**Screenshot and code edit data:**
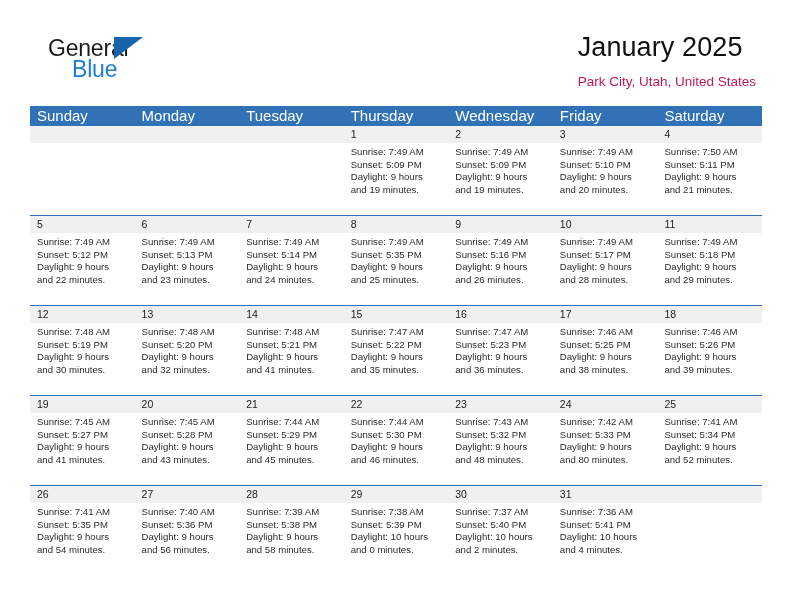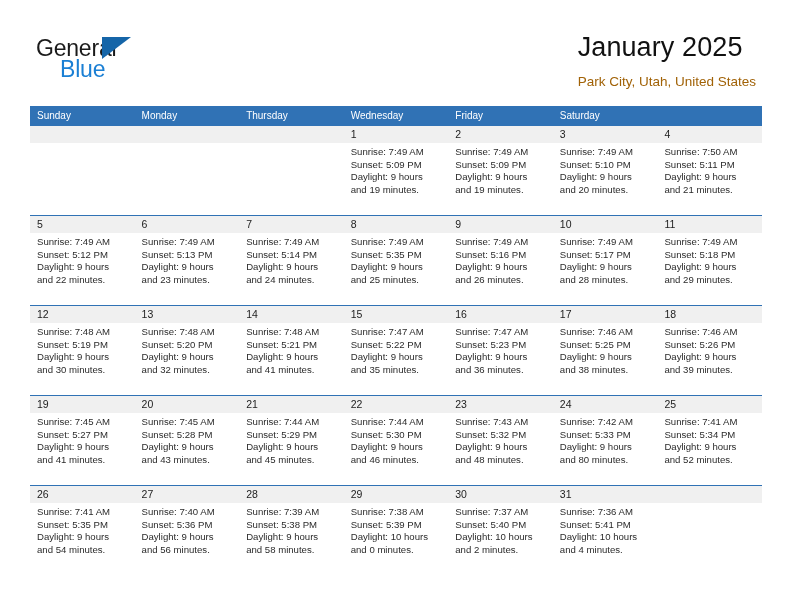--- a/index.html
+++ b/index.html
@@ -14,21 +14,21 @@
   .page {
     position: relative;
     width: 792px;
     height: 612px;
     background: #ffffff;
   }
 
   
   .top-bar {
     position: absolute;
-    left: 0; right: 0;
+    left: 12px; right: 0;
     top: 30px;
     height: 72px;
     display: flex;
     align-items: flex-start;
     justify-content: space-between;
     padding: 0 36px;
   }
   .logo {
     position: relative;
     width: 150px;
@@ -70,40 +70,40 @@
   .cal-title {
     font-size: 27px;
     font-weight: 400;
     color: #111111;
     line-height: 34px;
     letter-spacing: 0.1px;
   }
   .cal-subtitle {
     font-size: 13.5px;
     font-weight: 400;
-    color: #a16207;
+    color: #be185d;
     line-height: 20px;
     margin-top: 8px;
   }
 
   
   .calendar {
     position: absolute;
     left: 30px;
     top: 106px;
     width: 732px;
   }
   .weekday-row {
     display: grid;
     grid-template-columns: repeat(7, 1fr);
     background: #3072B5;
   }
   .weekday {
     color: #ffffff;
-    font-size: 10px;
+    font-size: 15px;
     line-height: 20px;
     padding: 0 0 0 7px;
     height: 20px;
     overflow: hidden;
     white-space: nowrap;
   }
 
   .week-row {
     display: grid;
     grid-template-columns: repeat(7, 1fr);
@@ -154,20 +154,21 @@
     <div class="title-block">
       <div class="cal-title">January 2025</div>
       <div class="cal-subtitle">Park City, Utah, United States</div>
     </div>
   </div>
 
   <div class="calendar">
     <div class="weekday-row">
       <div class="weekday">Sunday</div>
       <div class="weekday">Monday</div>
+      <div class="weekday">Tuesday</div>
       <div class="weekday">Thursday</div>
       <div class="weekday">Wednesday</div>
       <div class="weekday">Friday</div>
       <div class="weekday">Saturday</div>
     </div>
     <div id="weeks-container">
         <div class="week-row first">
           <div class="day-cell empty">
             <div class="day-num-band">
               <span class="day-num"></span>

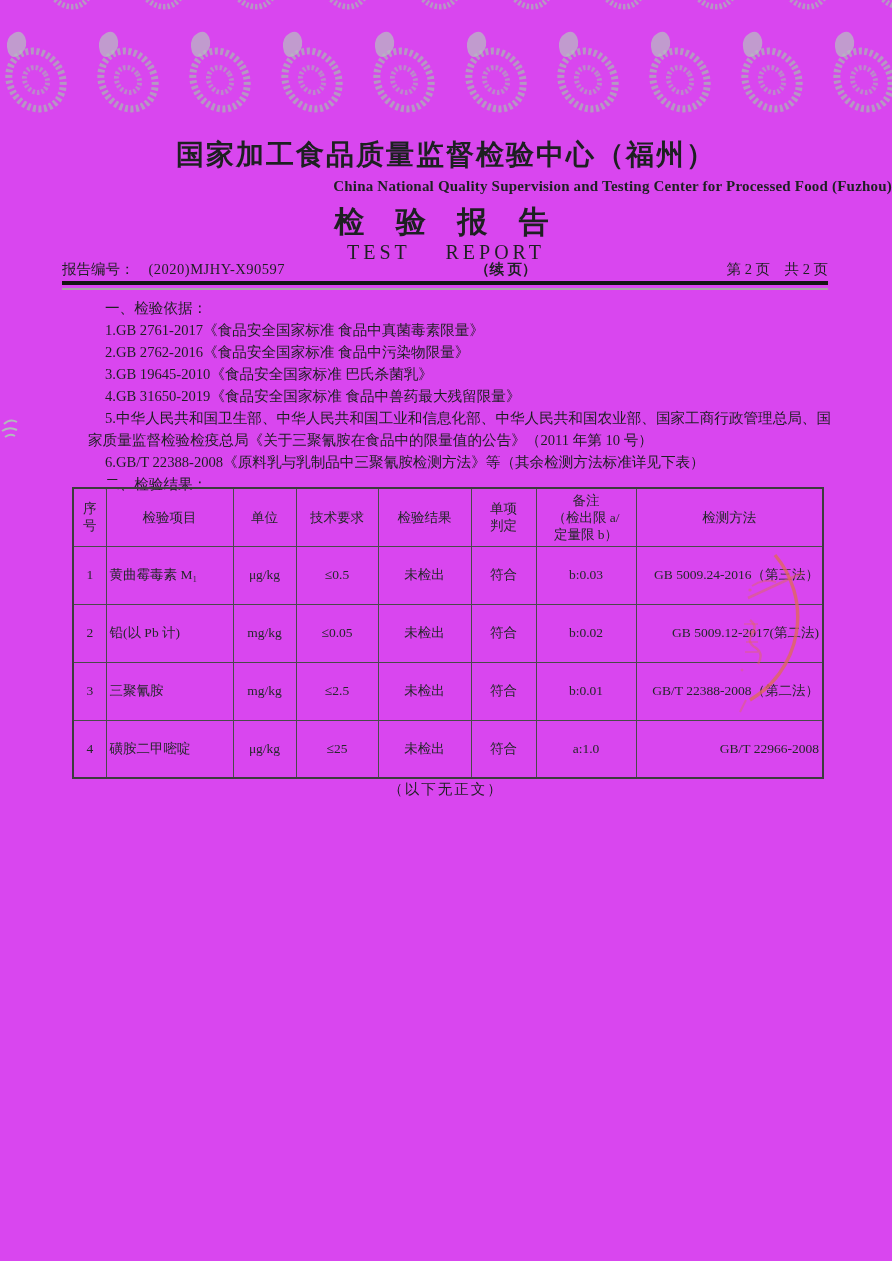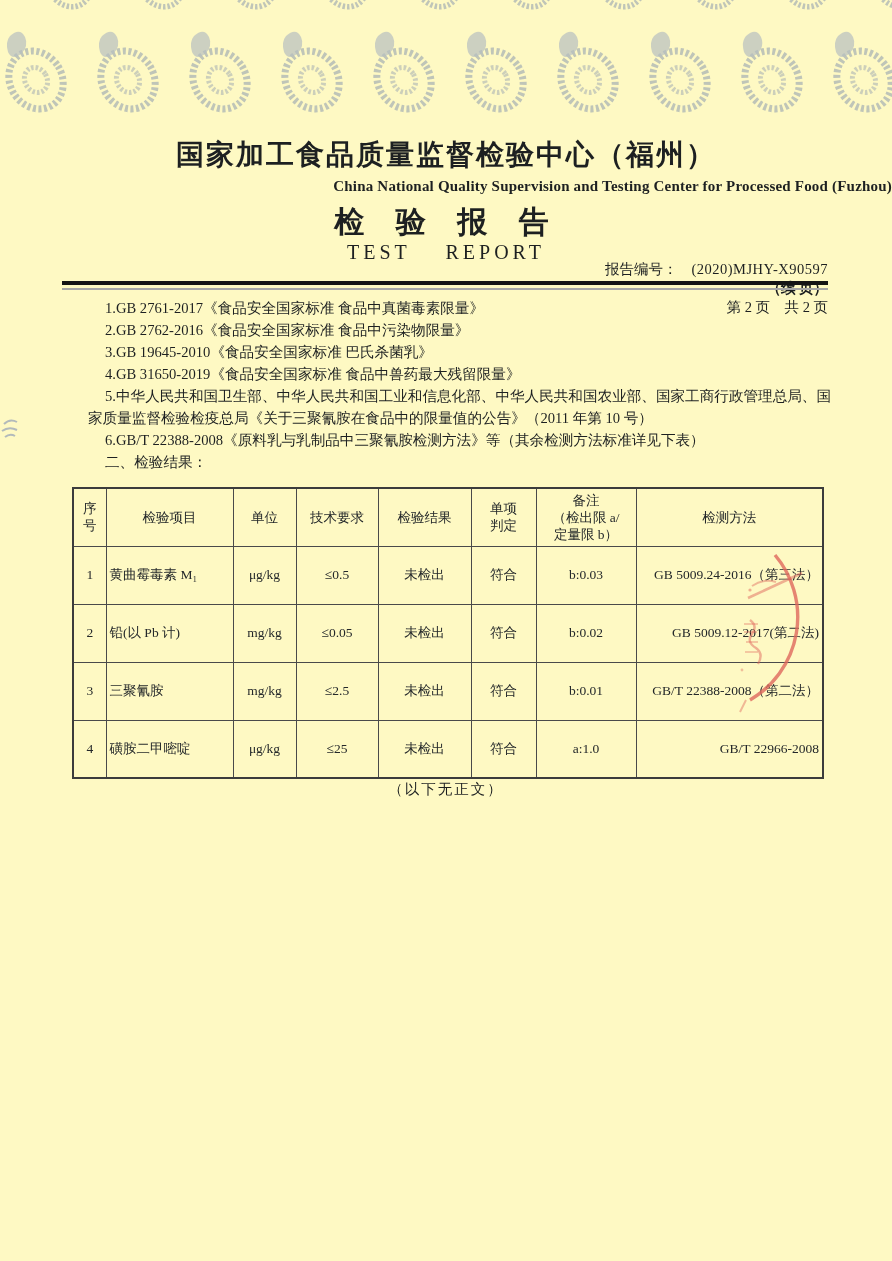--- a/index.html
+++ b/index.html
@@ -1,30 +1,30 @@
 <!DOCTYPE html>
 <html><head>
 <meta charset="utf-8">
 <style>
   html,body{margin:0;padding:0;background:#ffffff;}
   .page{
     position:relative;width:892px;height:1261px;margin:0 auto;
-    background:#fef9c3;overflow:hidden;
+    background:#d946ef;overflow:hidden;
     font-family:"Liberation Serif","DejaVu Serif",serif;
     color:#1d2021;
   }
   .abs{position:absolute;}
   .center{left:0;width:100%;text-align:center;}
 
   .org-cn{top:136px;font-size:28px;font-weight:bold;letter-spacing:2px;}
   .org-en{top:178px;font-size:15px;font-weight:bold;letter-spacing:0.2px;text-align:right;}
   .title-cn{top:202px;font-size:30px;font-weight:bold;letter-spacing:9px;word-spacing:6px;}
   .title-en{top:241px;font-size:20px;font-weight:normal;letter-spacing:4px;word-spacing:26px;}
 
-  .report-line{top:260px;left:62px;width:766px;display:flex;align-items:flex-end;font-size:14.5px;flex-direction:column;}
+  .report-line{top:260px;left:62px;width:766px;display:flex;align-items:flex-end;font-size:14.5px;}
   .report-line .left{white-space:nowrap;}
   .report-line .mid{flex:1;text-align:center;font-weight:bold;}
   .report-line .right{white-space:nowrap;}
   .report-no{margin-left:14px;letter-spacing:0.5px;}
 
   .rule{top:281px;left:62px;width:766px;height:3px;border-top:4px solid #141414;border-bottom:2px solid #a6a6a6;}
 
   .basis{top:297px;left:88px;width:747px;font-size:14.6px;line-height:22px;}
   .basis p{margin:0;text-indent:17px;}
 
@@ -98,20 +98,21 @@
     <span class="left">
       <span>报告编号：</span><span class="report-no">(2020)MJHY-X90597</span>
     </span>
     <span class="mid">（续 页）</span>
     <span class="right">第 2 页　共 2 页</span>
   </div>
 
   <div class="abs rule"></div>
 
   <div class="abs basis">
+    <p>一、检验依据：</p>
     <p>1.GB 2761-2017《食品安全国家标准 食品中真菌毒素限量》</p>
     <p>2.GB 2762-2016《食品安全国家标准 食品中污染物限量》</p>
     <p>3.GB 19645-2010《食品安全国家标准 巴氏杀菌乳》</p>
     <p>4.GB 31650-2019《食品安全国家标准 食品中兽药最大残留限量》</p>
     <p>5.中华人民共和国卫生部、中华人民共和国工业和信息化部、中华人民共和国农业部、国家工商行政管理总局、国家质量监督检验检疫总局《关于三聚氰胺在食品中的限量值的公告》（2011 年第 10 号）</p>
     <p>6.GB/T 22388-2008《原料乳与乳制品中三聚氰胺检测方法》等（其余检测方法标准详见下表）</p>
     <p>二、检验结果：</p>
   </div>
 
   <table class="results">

**TASK TO CARRY OUT:** Filter the entries and copy each line with "spacing".

**PROBLEM SOLUTION:**
     letter-spacing: 0.1px;
   .org-cn{top:136px;font-size:28px;font-weight:bold;letter-spacing:2px;}
   .org-en{top:178px;font-size:15px;font-weight:bold;letter-spacing:0.2px;text-align:right;}
   .title-cn{top:202px;font-size:30px;font-weight:bold;letter-spacing:9px;word-spacing:6px;}
   .title-en{top:241px;font-size:20px;font-weight:normal;letter-spacing:4px;word-spacing:26px;}
   .report-no{margin-left:14px;letter-spacing:0.5px;}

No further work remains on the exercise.